Dum ponto de vista social, melhor dito no contexto da polis, é exactamente o oposto, e aí concordo totalmente com os teus argumentos. Não poderia ser de outra maneira, do meu ponto de vista. Daí a necessidade, expressa pela polis, do juíz ser uma entidade o mais impoluta possível.

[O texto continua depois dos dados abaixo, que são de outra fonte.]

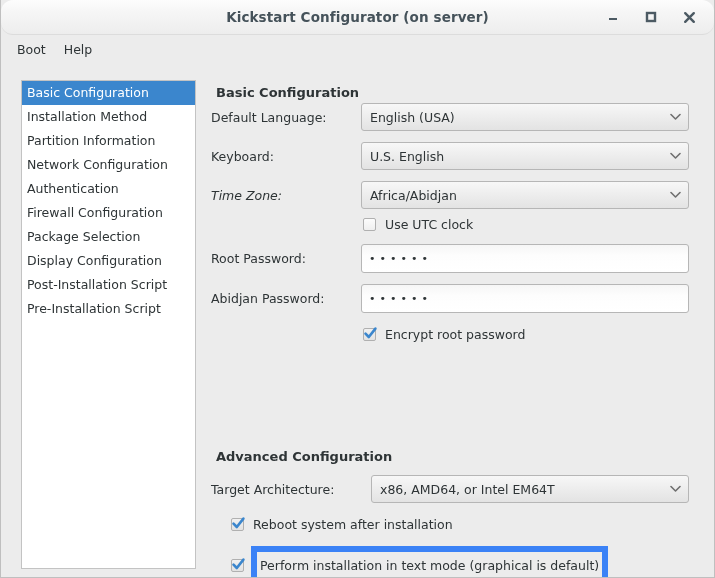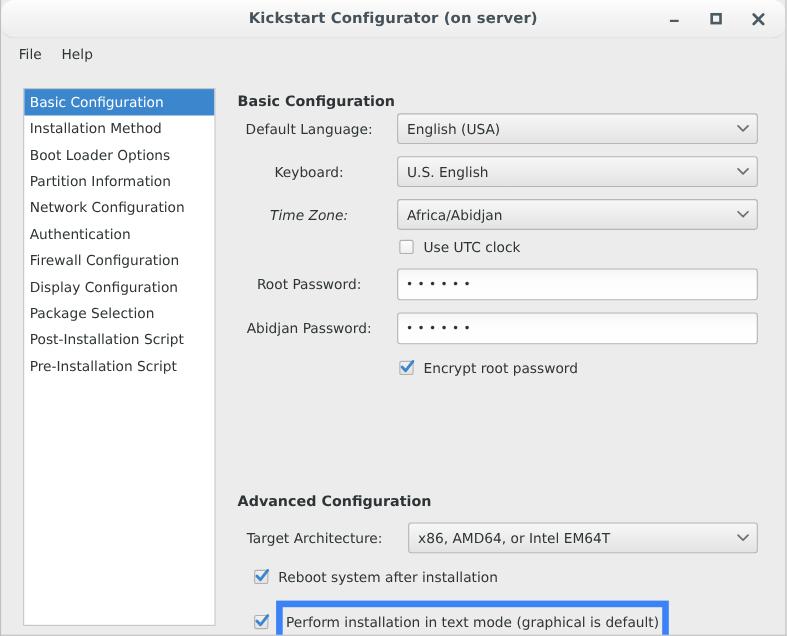--- a/index.html
+++ b/index.html
@@ -247,7 +247,7 @@
   </div>
 
   <div class="menubar">
-    <div class="menu-item">File</div>
+    <div class="menu-item">Boot</div>
     <div class="menu-item">Help</div>
   </div>
 

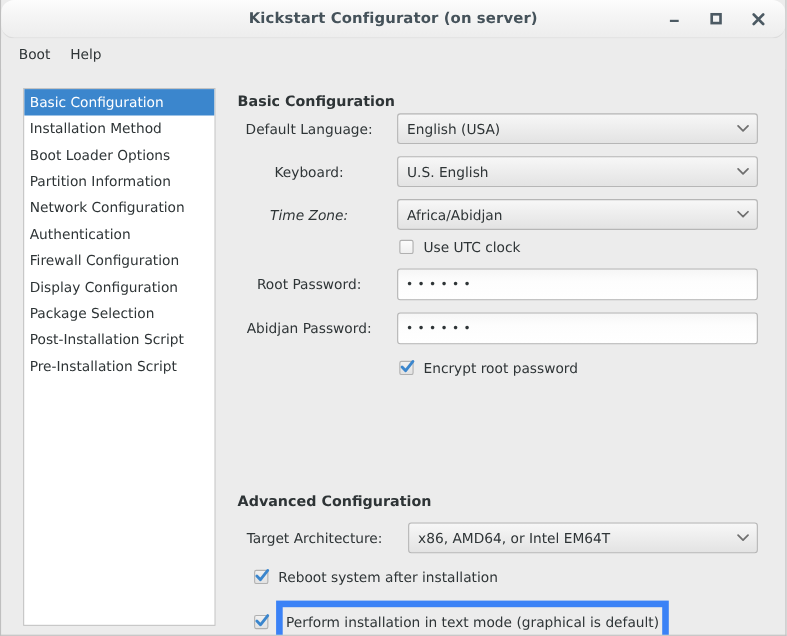--- a/index.html
+++ b/index.html
@@ -130,7 +130,7 @@
     position: absolute;
     font-size: 12.5px;
     color: #2e3436;
-    text-align: center;
+    text-align: left;
     white-space: nowrap;
   }
 

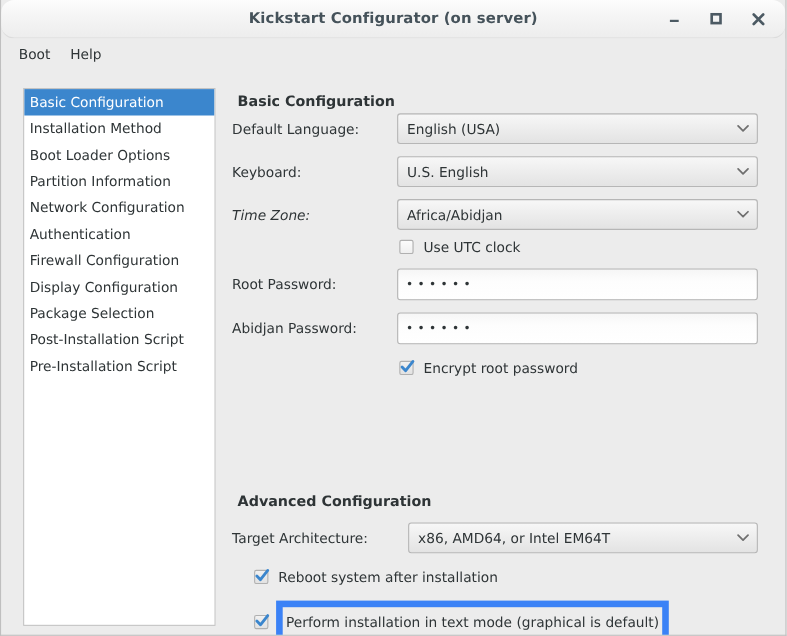--- a/index.html
+++ b/index.html
@@ -256,7 +256,6 @@
     <div class="sidebar">
       <div class="side-item selected">Basic Configuration</div>
       <div class="side-item">Installation Method</div>
-      <div class="side-item">Boot Loader Options</div>
       <div class="side-item">Partition Information</div>
       <div class="side-item">Network Configuration</div>
       <div class="side-item">Authentication</div>

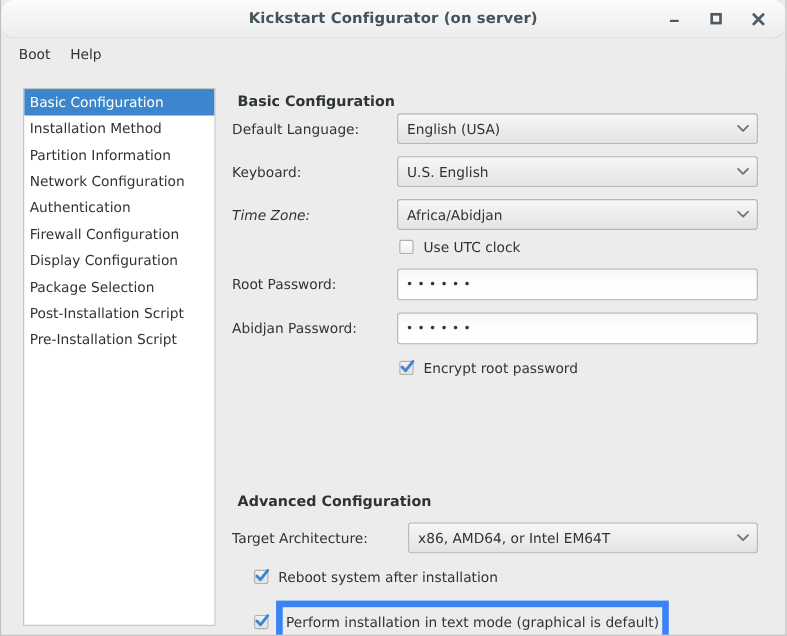--- a/index.html
+++ b/index.html
@@ -260,8 +260,8 @@
       <div class="side-item">Network Configuration</div>
       <div class="side-item">Authentication</div>
       <div class="side-item">Firewall Configuration</div>
+      <div class="side-item">Package Selection</div>
       <div class="side-item">Display Configuration</div>
-      <div class="side-item">Package Selection</div>
       <div class="side-item">Post-Installation Script</div>
       <div class="side-item">Pre-Installation Script</div>
     </div>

E não acho que esta antinomia tenha solução. E daí que a guerra tenha sempre a mesma face horrenda, com ou sem civilização.

Beijinho
Miguel
:-)

Anónimo disse...

Desculpem os dois mas não estou muito de acordo.
Só por aquele mail não consigo perceber muito bem o que se passou a não ser que 2 fusileiros foram acusados de "assassínio". As aspas é para chamar a atenção da palavra.
Numa guerra é dado adquirido que se mata, para defender a causa, para se defender os seus e para não se morrer. Na guerra, e dentro dos parâmetros mencionados não há assassínios.
Depois disto dito, gostava de saber o que terão feito os ditos fusileiros para serem acusados de assassínio.
Estou de acordo que a guerra transforma e distorce a moral das pessoas, mas felizmente não a maior parte.
Também é verdade que estou a discorrer sentada numa cadeirra.
Beijinhos aos dois.

Xantipa disse...

Queridos Miguel e mfba,

Pelo percebi da notícia do expresso (e como não era muito clara fui ver o que se passava) estes crimes têm a ver com acções fora do âmbito restrito da guerra. Ora o que é isso? perguntam-me.
A guerra faz-se entre guerreiros e, pelo que me foi dado a saber, estes marines teriam assassinado civis indefesos. Foi isso. Daí que o próprio capitão diga que, se forem considerados culpados, que sejam castigados. Mas ele refere-se, penso eu, às atenuantes que deveriam existir nestas situações, pois só quem passa por elas as compreende. É esse o argumento dele...
(este capitão morreu, entretanto...)

Anónimo disse...

Pois é, não estou de acordo com as atenuantes e não ao nível da polis mas sim ao moral.